Earlier this week, a message similar to the one below sent me into a panic. I’d just finished bringing up a new cluster and was working on some scripts to help automate the process of bringing new nodes online. I added a few tweaks to the script, closed the file, and without thinking, ran the script to make sure the edits worked. What I forgot was that I was on the cluster’s admin node instead of one of the backend nodes, and that the first thing the script did was use dd to zero out the first 1MB of /dev/sda. I saw the 1+0 lines and realized immediately how I’d just screwed myself over: the cluster was dead.

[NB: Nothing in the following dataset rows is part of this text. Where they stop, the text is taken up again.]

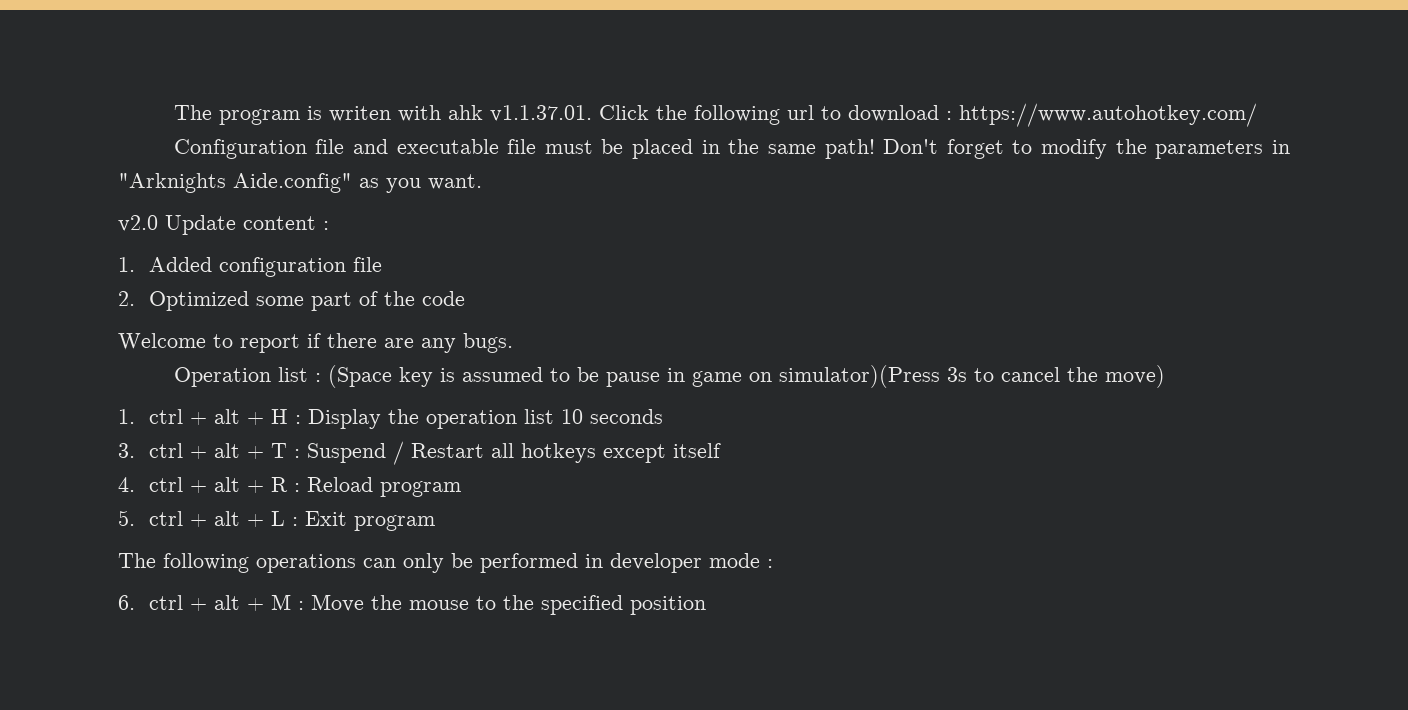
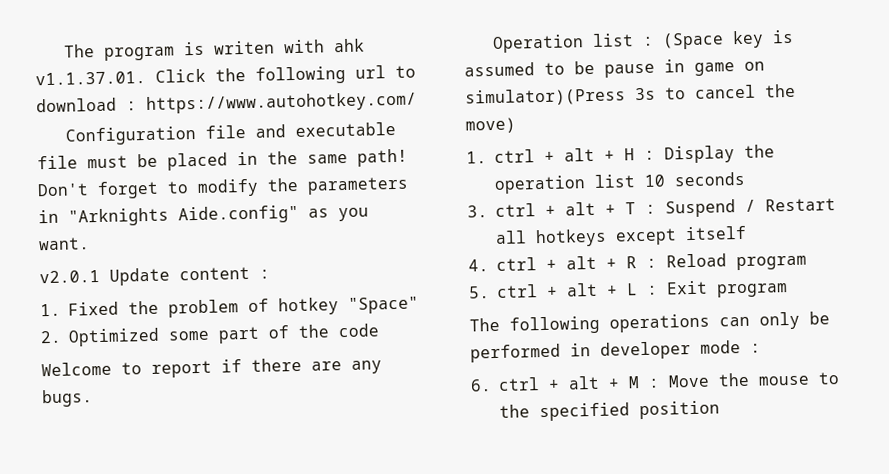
- v2.0 Update content :
+ v2.0.1 Update content :
- 1. Added configuration file
+ 1. Fixed the problem of hotkey "Space"

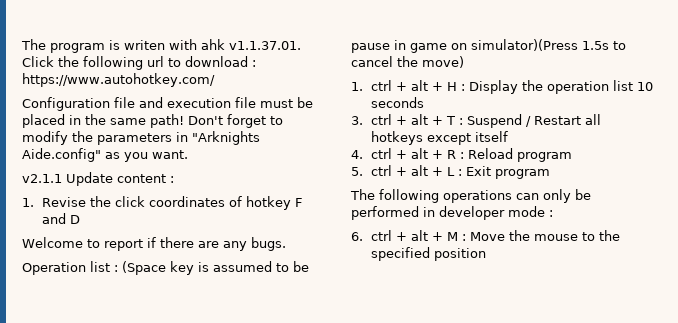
- Configuration file and executable file must be placed in the same path!
+ Configuration file and execution file must be placed in the same path!
- v2.0.1 Update content :
+ v2.1.1 Update content :
- 1. Fixed the problem of hotkey "Space"
- 2. Optimized some part of the code
+ 1. Revise the click coordinates of hotkey F and D
- Operation list : (Space key is assumed to be pause in game on simulator)(Press 3s to cancel the move)
+ Operation list : (Space key is assumed to be pause in game on simulator)(Press 1.5s to cancel the move)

Erasing the first MB of a hard drive wipes the partition table and boot info (grub), and is sometimes necessary when you want to force a disk reformat on a stubborn node. While you don’t lose data, you do lose basic layout of the disk which makes it useless. Interestingly, you don’t lose the system immediately- the kernel still knows where everything is so it’s easy for this to happen at some point and for an admin not to realize it until he/she reboots the node some time later. At that point, bios says it doesn’t have a usable drive and there’s no info (afaik) that would help you figure out the partition layouts. ie, it’s toast.

Having done similar things like this before, I immediately started looking for info the kernel had in memory that I could use to repair things. I found the start/size numbers for each partition in /sys/block/sda, and then used sfdisk to write the offsets back to disk. The change seemed to work, as I could see the partitions again and even mount them. Like a fool, I decided to reboot the machine and see if it worked.

It didn’t of course, because the master boot record (MBR) still lacked boot code (eg, grub). If this was a desktop machine, I’d boot some repair iso and fix the problem. Unfortunately, this was a server sitting 1,000 miles away in a server room where the admins had already gone home. The one thing I had going for me was that we had both a working backend net and ipmi control over the node. That meant I could get into the admin’s bios and change it to pxe boot over the private net.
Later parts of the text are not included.